Só o número de documentos anexados ao processo -182 até sexta-feira – mostra como o caso tem sido olhado com lupa. O órgão concorrencial buscou opiniões de uma série de participantes do setor de pagamentos eletrônicos sobre a associação, a começar pelo BC. Também foram consultados Elo, a Cielo e alguns concorrentes (Elavon, Stone, Banrisul), a bandeira Visa e a Associação Brasileira de Internet (Abranet), o Banco Cetelem e o HSBC.
A aliança entre Itaú e MasterCard foi anunciada em março e poucos detalhes foram divulgados sobre a operação. Segundo o Valor apurou, o objetivo do banco privado é dar um novo passo em sua estratégia de ter uma bandeira própria de cartão, para fazer frente ao avanço da Elo, mas com garantia de que ela será aceita fora do país.
Em 2013, o Itaú lançou sozinho a bandeira Hiper, que deve ser substituída pela nova marca, e que tem um tamanho pequeno. A visão do Itaú, segundo interlocutores do banco, é que o acordo é uma forma de colher mais benefícios proporcionalmente ao que o banco gasta hoje com as tarifas que paga às bandeiras internacionais.
Já para a MasterCard, a aliança é uma forma de proteger sua participação no mercado brasileiro.
O cuidado com a análise do caso está longe de injustificado. O Itaú é hoje o maior emissor de cartões do país, com uma participação de mercado de pouco mais de 35%, por estimativas de mercado. O banco também é o único dono da Rede, que capturou 39% das compras com cartão no país de janeiro a março deste ano. Já a MasterCard respondeu por 43% das transações com cartões de crédito feitas no Brasil em 2014, segundo o BC.
Os documentos que Itaú e MasterCard apresentaram ao Cade sobre a nova empresa mostram um esforço em tentar atenuar preocupações concorrenciais que a parceria possa trazer.
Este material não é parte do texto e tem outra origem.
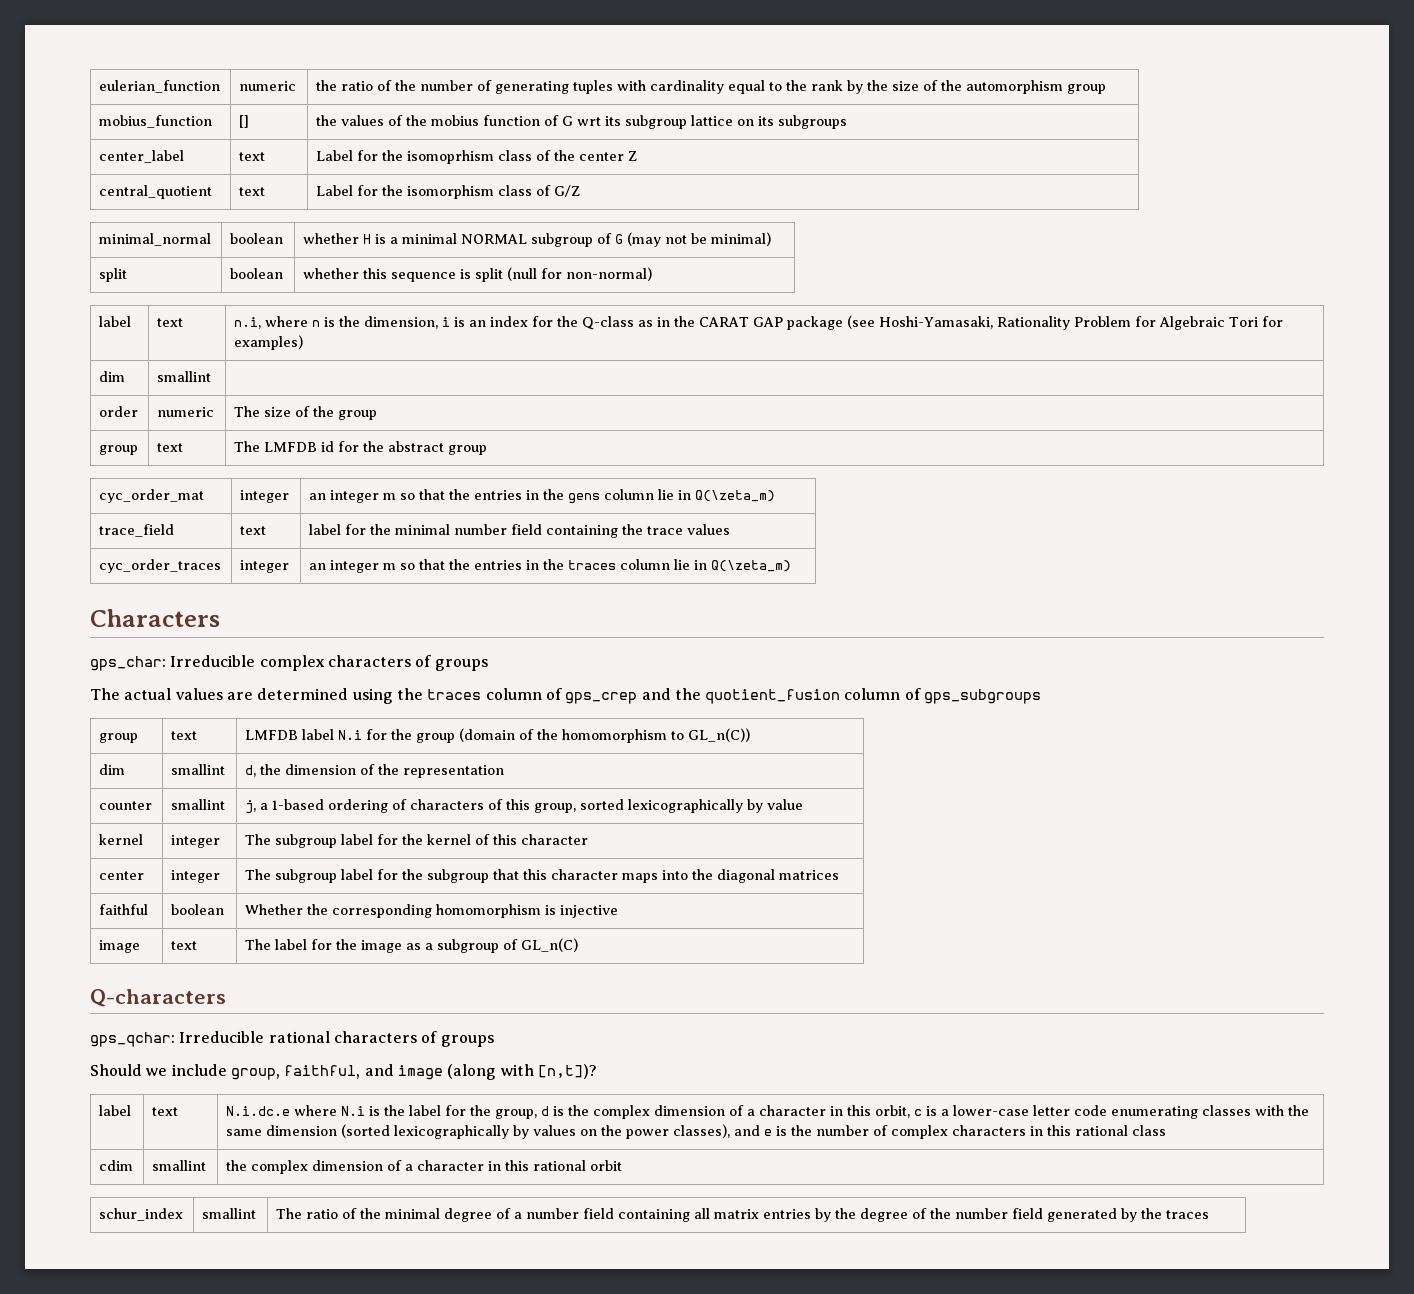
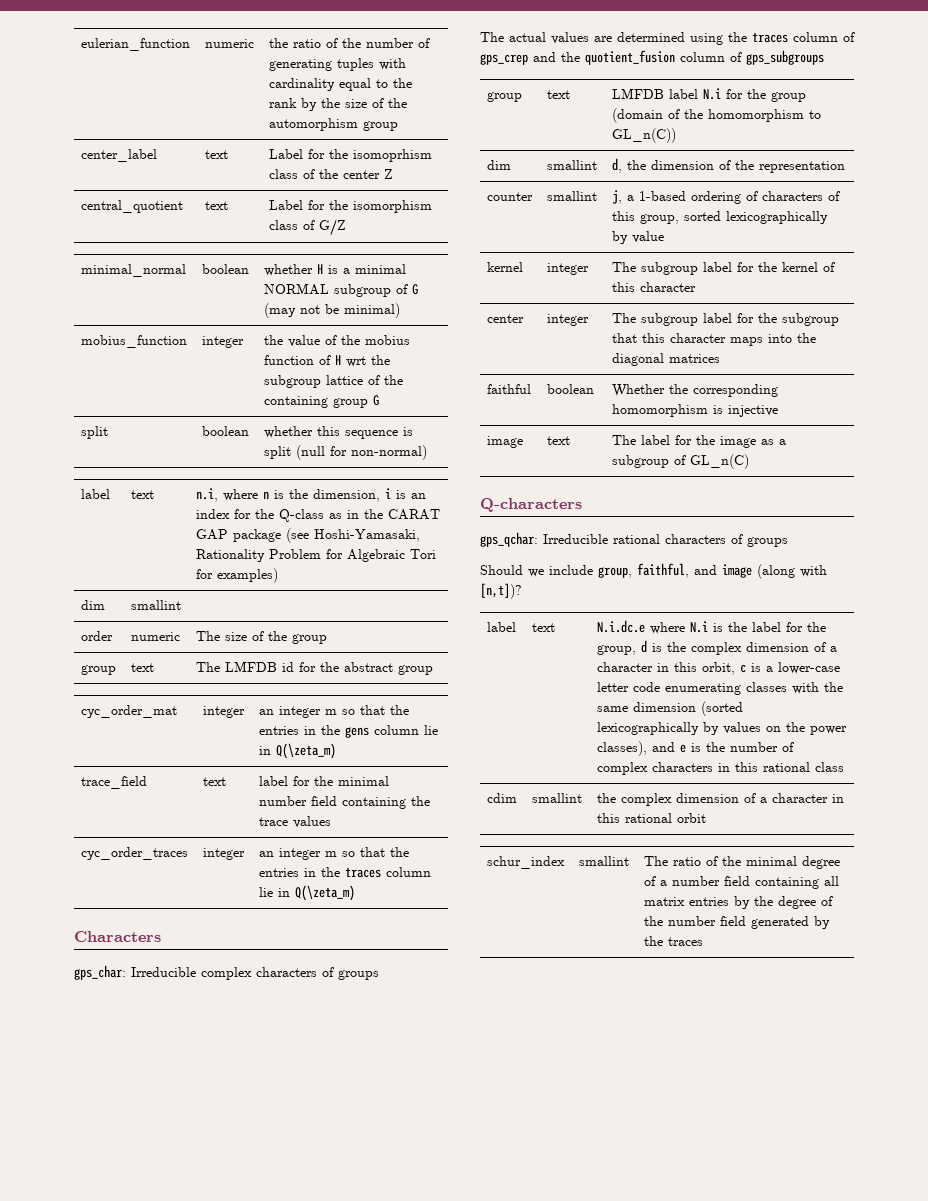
[99,115,213,128] [239,115,250,128] [316,115,848,129] // mobius_function | [] | the values of the mobius function of G wrt its subgroup lattice on its subgroups -> (399, 126) none
(772, 239) none -> [81,335,188,348] [202,336,245,348] [264,335,411,347] [264,355,391,367] [264,375,404,388] [264,395,380,408] // mobius_function | integer | the value of the mobius function of H wrt the subgroup lattice of the containing group G

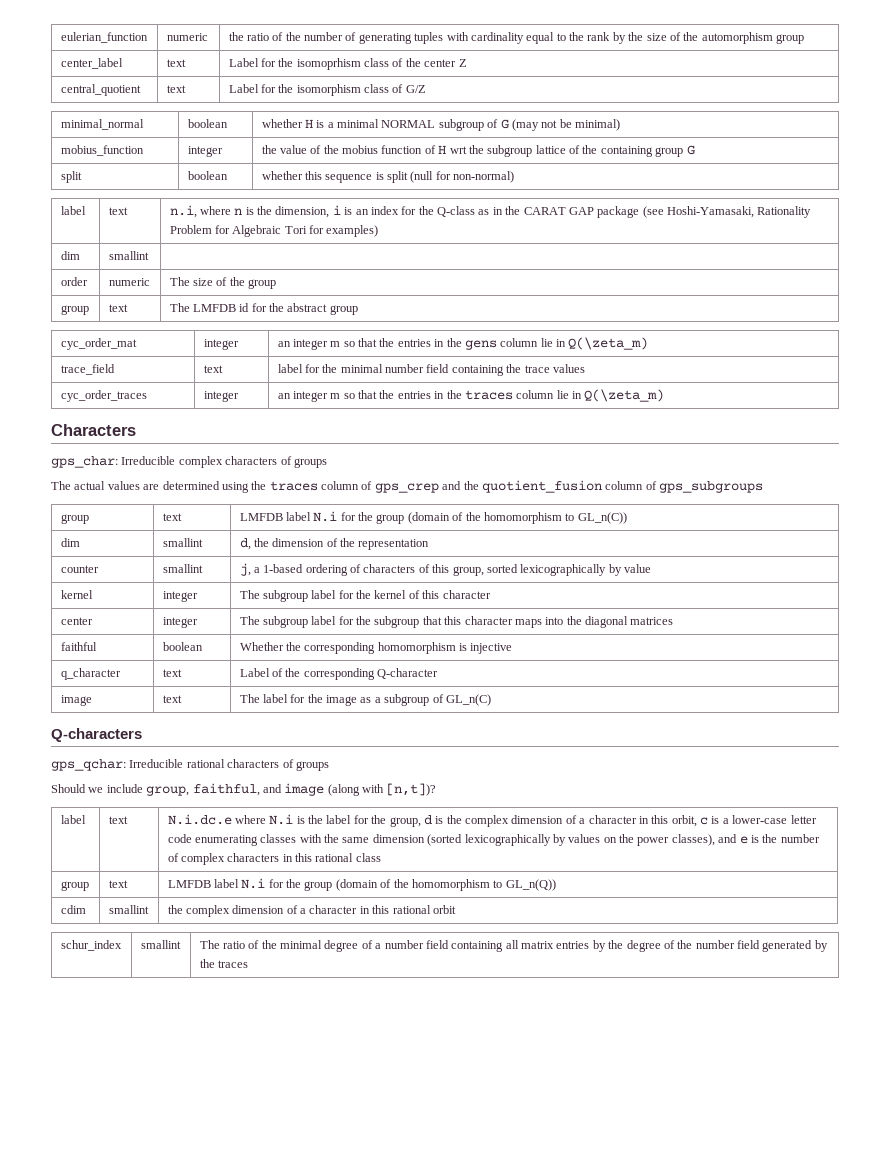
(779, 411) none -> [60,668,121,680] [162,669,182,677] [239,668,439,680] // q_character | text | Label of the corresponding Q-character
(845, 767) none -> [60,881,89,891] [108,880,128,888] [167,878,556,891] // group | text | LMFDB label N.i for the group (domain of the homomorphism to GL_n(Q))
Da primeira versão do projeto apresentada em abril até hoje, os sócios já propuseram mudanças substanciais ao modelo de negócios da nova bandeira, em especial na sua relação com as demais credenciadoras. De acordo com petição apresentada por Itaú e MasterCard no órgão antitruste no começo de agosto, há negociações em andamento entre os sócios para mais alterações na nova companhia.
Na proposta inicial, outras credenciadoras de cartão que não a Rede poderiam apenas passar o cartão no varejo. Elas não poderiam cobrar um “spread” dos lojistas além das taxas de desconto já definidas pela própria bandeira – a exemplo do que fazem hoje com Visa e MasterCard. Também não poderiam oferecer ao lojista a possibilidade de antecipar o recebimento de compras com cartão ou sequer contar as compras com essa marca em seu “market share”. Esse modelo, conhecido como VAN no jargão do mercado, é usado por bandeiras menores, como American Express, e está sendo temporariamente adotado pela Elo.
Mais recentemente, Itaú e MasterCard propuseram um outro modelo, em que todas as credenciadoras têm iguais condições ao operar com a nova bandeira. Nesta nova encarnação do acordo, os sócios se comprometeram com a “liberdade de todas as credenciadoras participantes para credenciar estabelecimentos comerciais e fixar suas respectivas taxas de desconto e antecipação de recebíveis” e em seguir “rigorosamente padrões de não discriminação e tratamento isonômico”, segundo documento apresentado ao Cade.
Também fazem parte do processo algumas das críticas ao projeto. “De fato, a grande preocupação da Abranet é a de que MasterCard e Itaú, com o discurso da criação de uma nova empresa, façam dela um veículo para o exercício abusivo de suas posições dominantes”, escreveu a associação em seu parecer enviado ao Cade.